** DATA RECORDS follows **

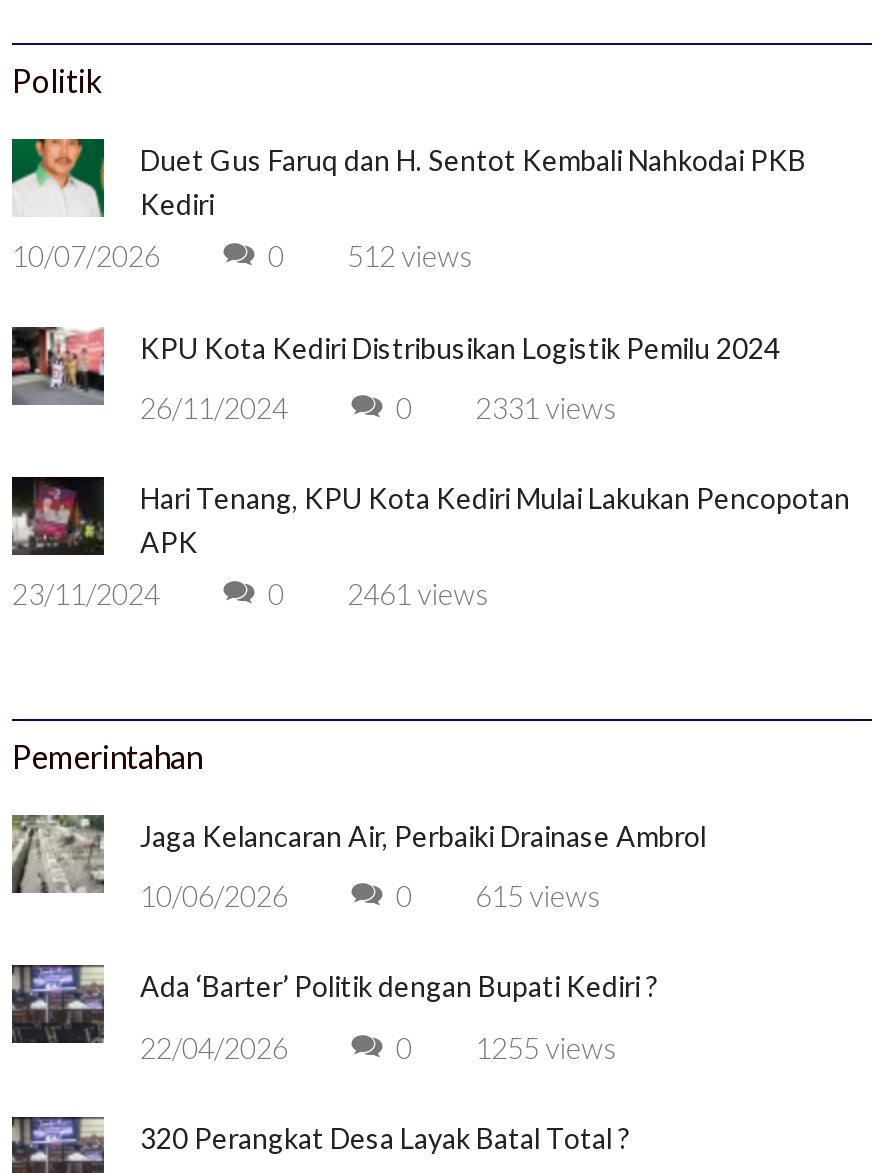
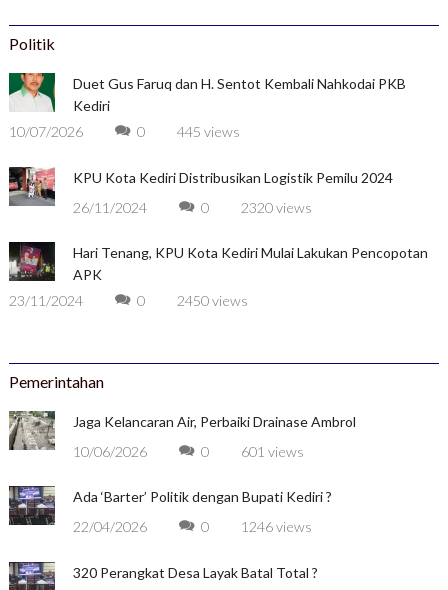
- 0 512 views
+ 0 445 views

- 0 2331 views
+ 0 2320 views

- 0 2461 views
+ 0 2450 views

- 0 615 views
+ 0 601 views

- 0 1255 views
+ 0 1246 views
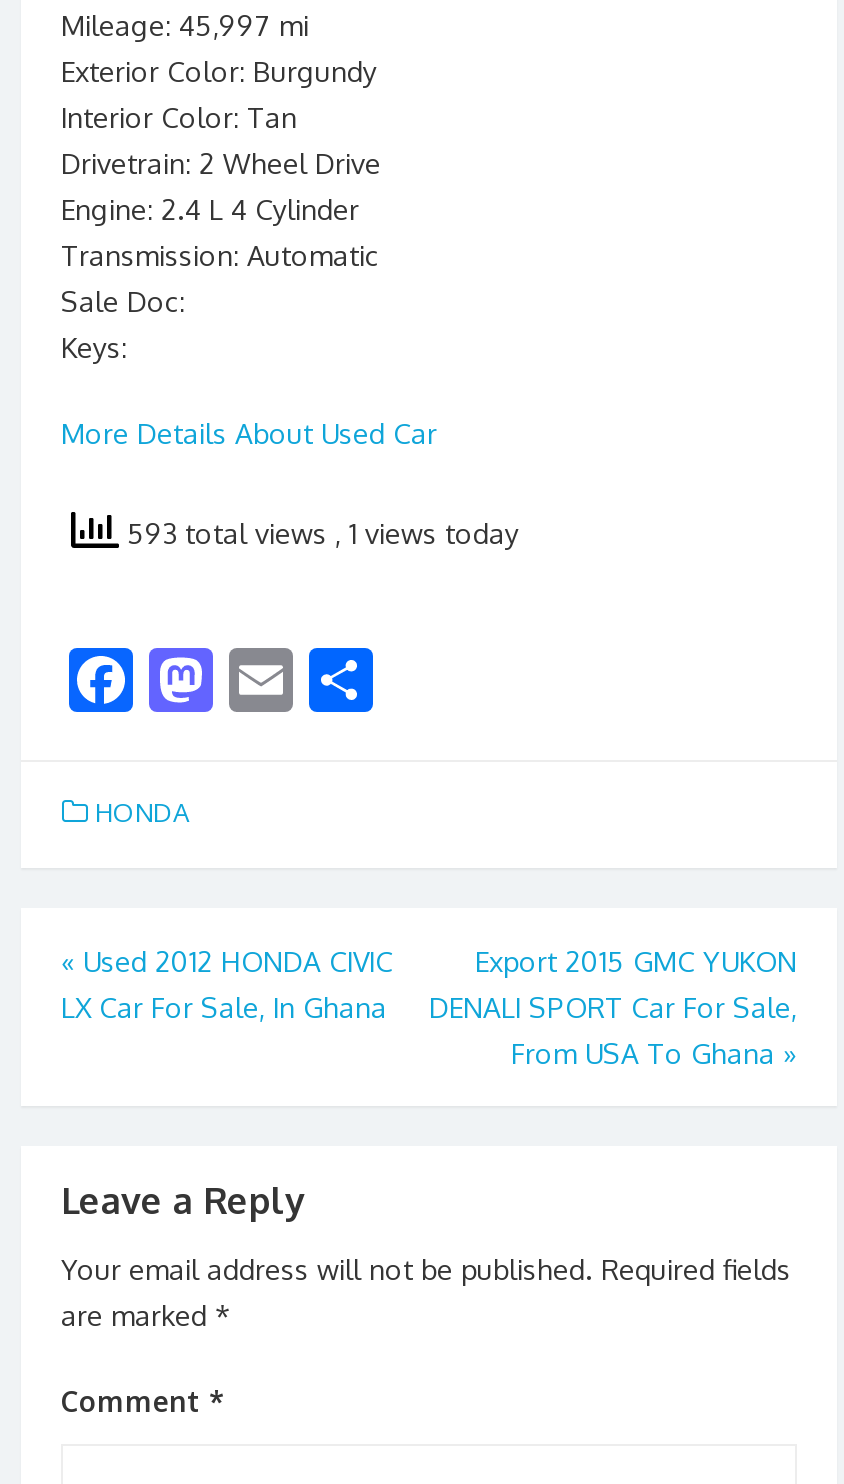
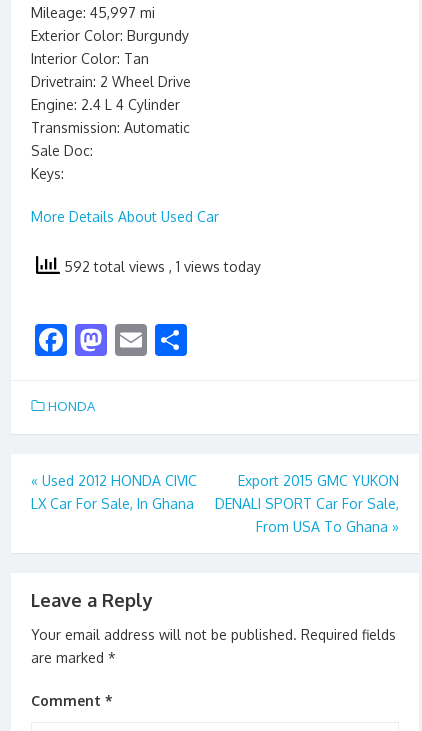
- 593 total views, 1 views today
+ 592 total views, 1 views today
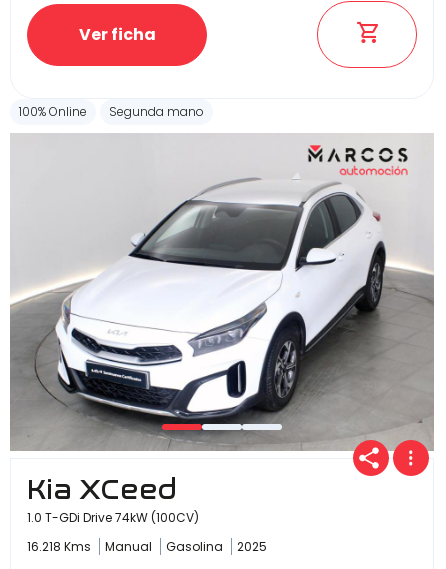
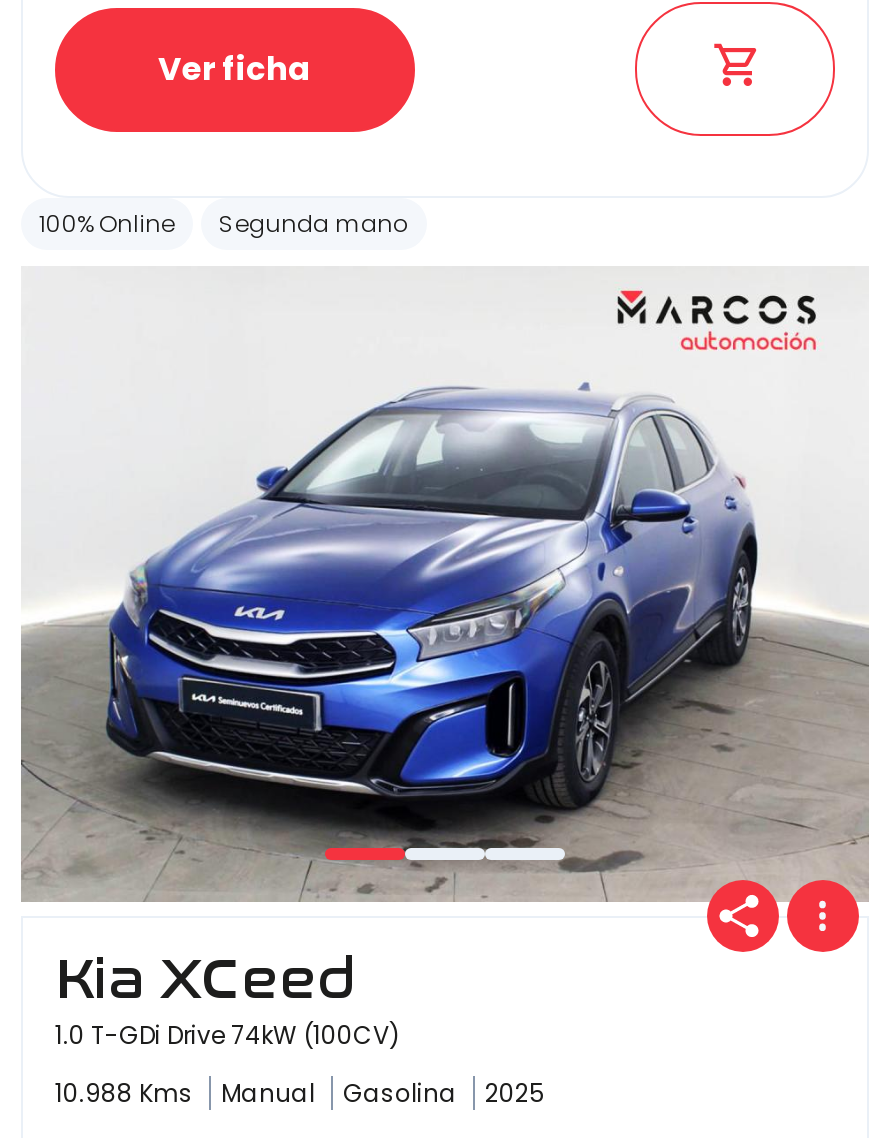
- [image]
+ [image]

- 16.218 Kms Manual Gasolina 2025
+ 10.988 Kms Manual Gasolina 2025
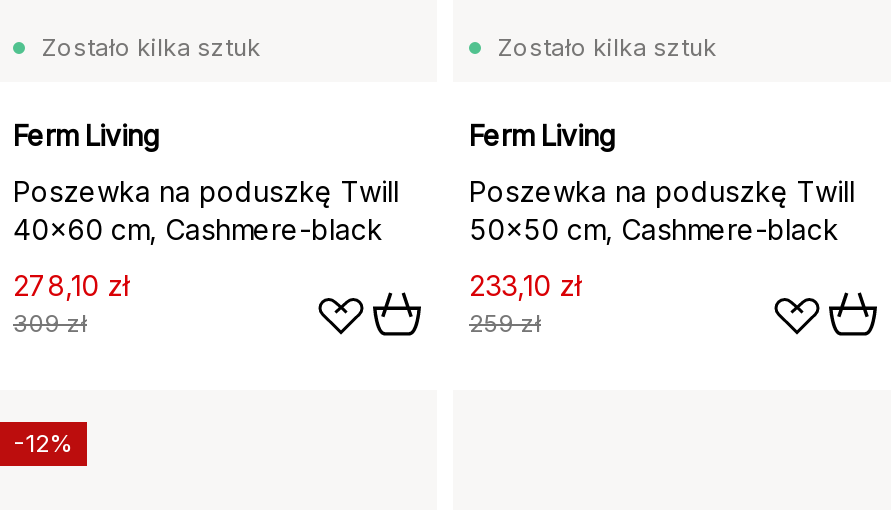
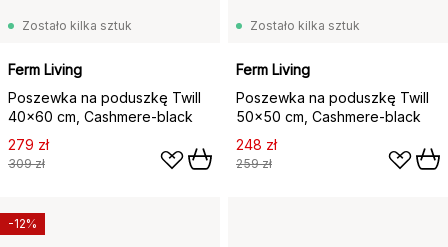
- 278,10 zł
+ 279 zł

- 233,10 zł
+ 248 zł
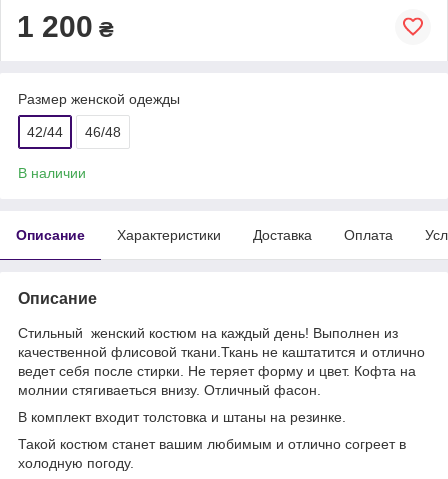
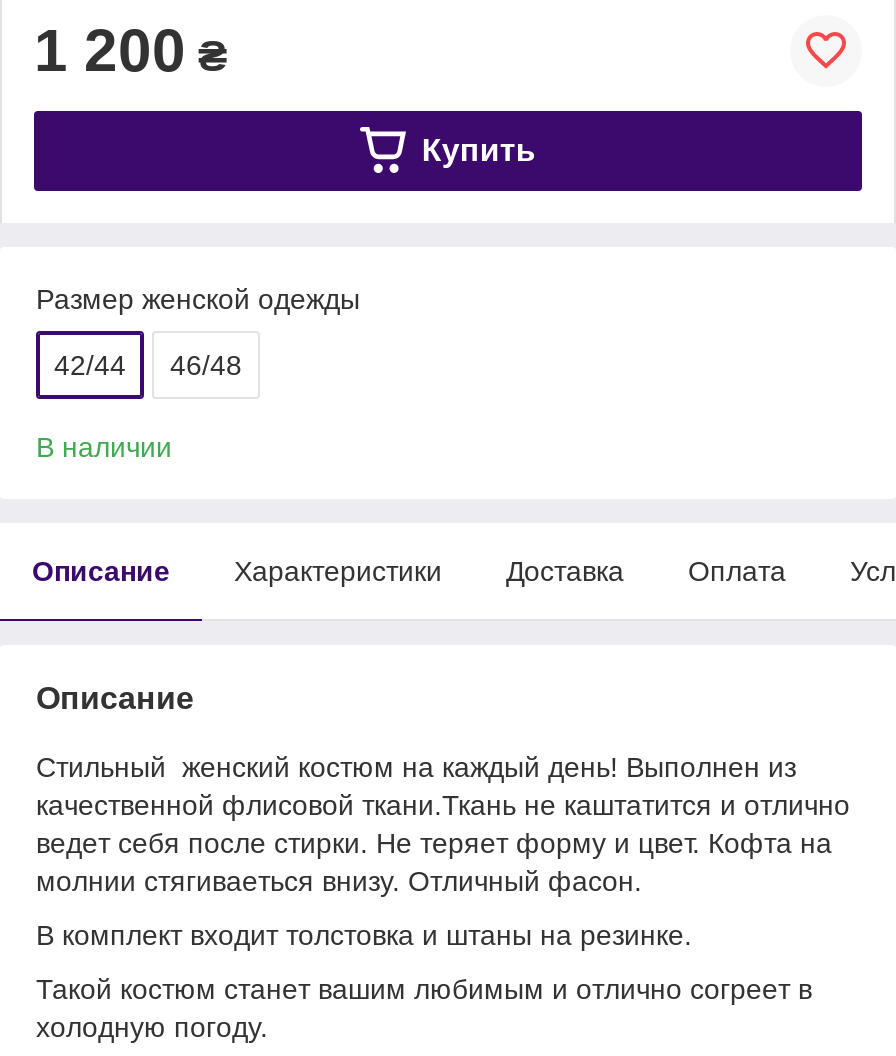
+ Купить
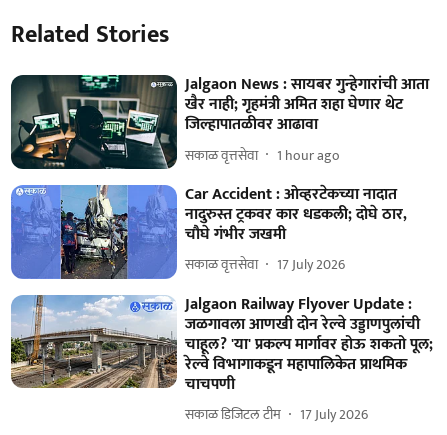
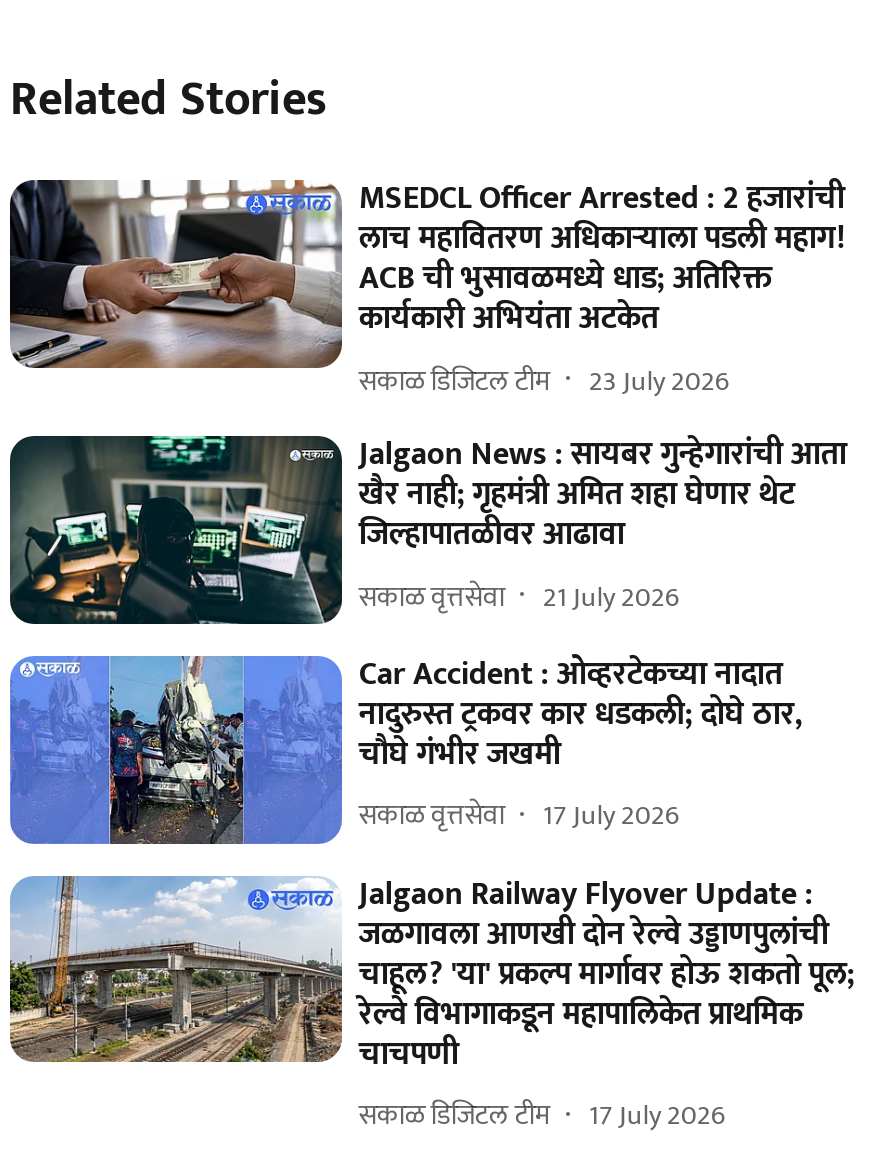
+ [image]
+ MSEDCL Officer Arrested : 2 हजारांची
+ लाच महावितरण अधिकाऱ्याला पडली महाग!
+ ACB ची भुसावळमध्ये धाड; अतिरिक्त
+ कार्यकारी अभियंता अटकेत
+ सकाळ डिजिटल टीम
+ 23 July 2026

- सकाळ वृत्तसेवा 1 hour ago
+ सकाळ वृत्तसेवा 21 July 2026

** End of DATA RECORDS **

An exact, image-free transcription of all the records above is needed.

▶ [SOLUTION FOR THIS TASK]:
- 0 512 views
+ 0 445 views

- 0 2331 views
+ 0 2320 views

- 0 2461 views
+ 0 2450 views

- 0 615 views
+ 0 601 views

- 0 1255 views
+ 0 1246 views
- 593 total views, 1 views today
+ 592 total views, 1 views today
- [image]
+ [image]

- 16.218 Kms Manual Gasolina 2025
+ 10.988 Kms Manual Gasolina 2025
- 278,10 zł
+ 279 zł

- 233,10 zł
+ 248 zł
+ Купить
+ [image]
+ MSEDCL Officer Arrested : 2 हजारांची
+ लाच महावितरण अधिकाऱ्याला पडली महाग!
+ ACB ची भुसावळमध्ये धाड; अतिरिक्त
+ कार्यकारी अभियंता अटकेत
+ सकाळ डिजिटल टीम
+ 23 July 2026

- सकाळ वृत्तसेवा 1 hour ago
+ सकाळ वृत्तसेवा 21 July 2026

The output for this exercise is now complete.